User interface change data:

• • • • • • •

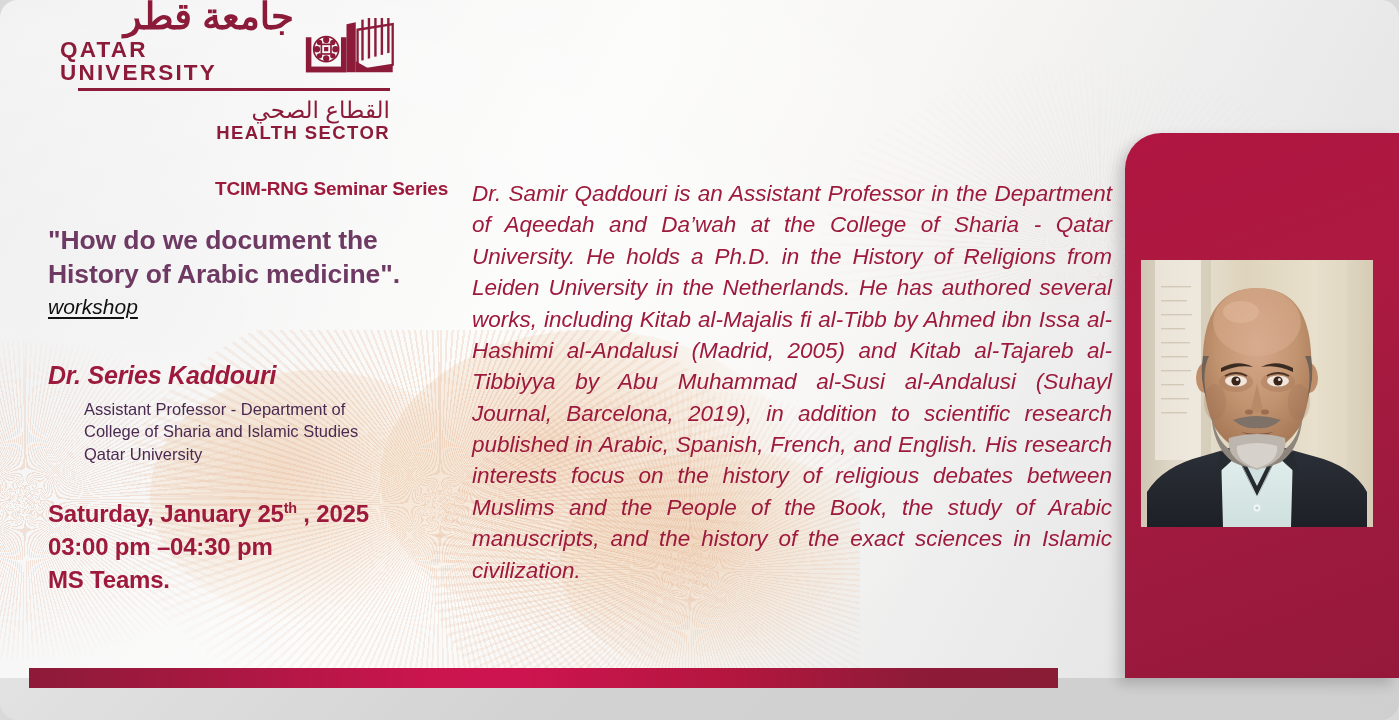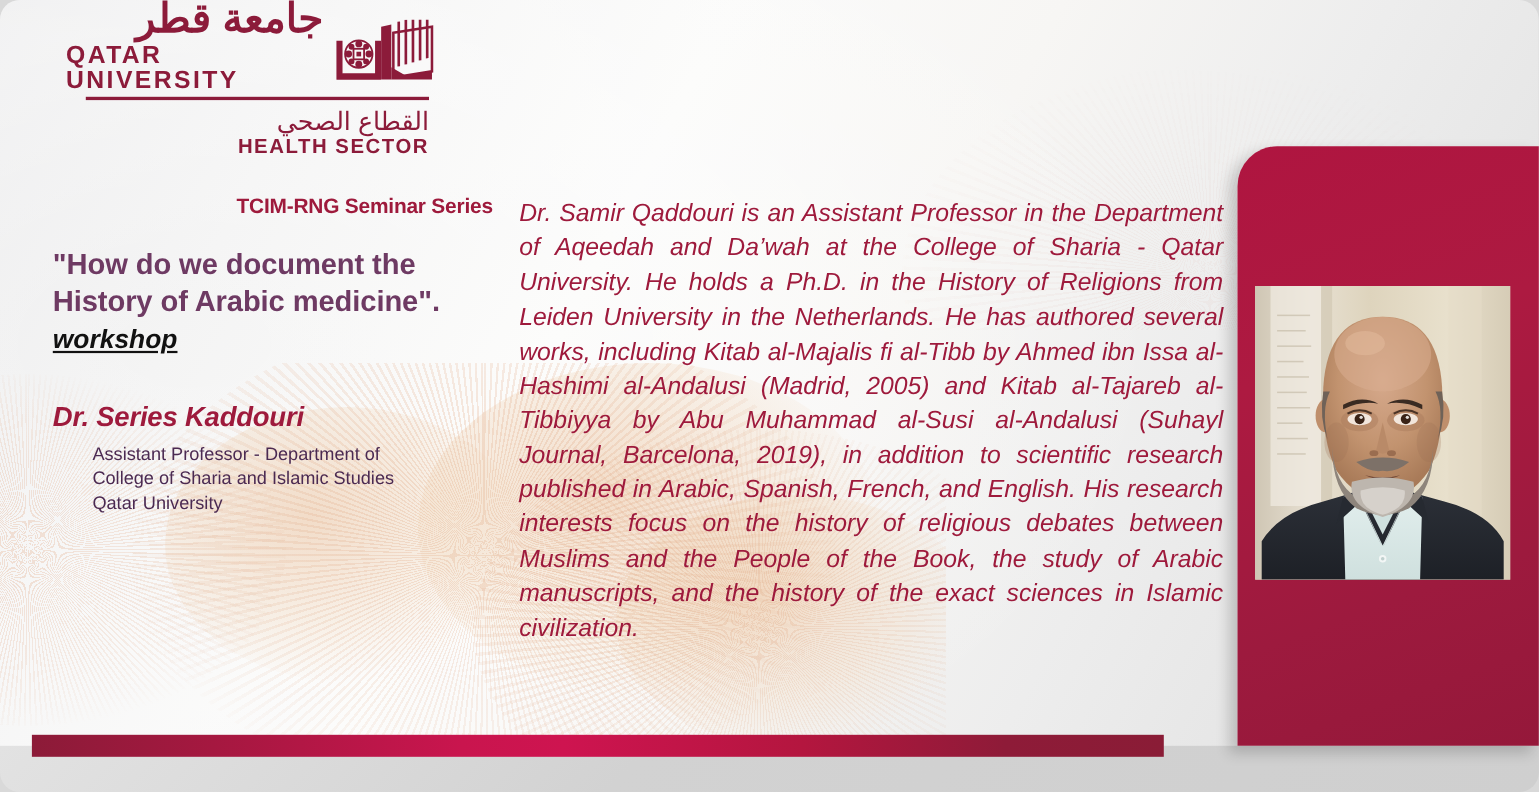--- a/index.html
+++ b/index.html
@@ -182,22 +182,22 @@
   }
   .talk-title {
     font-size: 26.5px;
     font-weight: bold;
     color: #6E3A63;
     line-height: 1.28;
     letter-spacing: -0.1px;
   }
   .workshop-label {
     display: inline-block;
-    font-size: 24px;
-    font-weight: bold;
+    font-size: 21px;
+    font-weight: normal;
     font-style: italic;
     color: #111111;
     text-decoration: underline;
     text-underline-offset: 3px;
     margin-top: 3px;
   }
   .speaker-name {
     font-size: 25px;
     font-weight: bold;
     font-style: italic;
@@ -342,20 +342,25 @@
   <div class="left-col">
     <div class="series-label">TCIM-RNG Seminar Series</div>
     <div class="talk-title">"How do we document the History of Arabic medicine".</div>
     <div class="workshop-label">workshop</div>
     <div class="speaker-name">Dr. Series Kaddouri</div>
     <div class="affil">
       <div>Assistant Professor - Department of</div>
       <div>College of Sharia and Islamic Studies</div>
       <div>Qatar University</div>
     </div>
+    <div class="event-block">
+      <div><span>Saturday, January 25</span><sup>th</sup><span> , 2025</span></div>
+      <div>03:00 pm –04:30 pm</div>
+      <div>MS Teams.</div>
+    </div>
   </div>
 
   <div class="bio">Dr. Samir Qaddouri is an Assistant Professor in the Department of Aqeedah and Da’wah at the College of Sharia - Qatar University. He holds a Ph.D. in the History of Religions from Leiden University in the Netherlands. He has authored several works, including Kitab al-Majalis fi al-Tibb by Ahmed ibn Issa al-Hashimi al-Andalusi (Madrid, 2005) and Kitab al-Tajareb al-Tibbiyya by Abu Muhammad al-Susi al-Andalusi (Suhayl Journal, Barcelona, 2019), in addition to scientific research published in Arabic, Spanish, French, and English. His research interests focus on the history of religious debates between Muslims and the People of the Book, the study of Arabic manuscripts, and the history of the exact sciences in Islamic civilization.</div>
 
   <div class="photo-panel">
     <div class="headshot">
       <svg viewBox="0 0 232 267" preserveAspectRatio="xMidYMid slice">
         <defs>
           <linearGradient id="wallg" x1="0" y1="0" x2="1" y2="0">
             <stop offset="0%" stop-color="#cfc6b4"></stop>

• • • • • • •

● Problem requirements:
From the entries, copy every line in which the word "label" occurs.

● Result for this task:
   .workshop-label {
     <div class="series-label">TCIM-RNG Seminar Series</div>
     <div class="workshop-label">workshop</div>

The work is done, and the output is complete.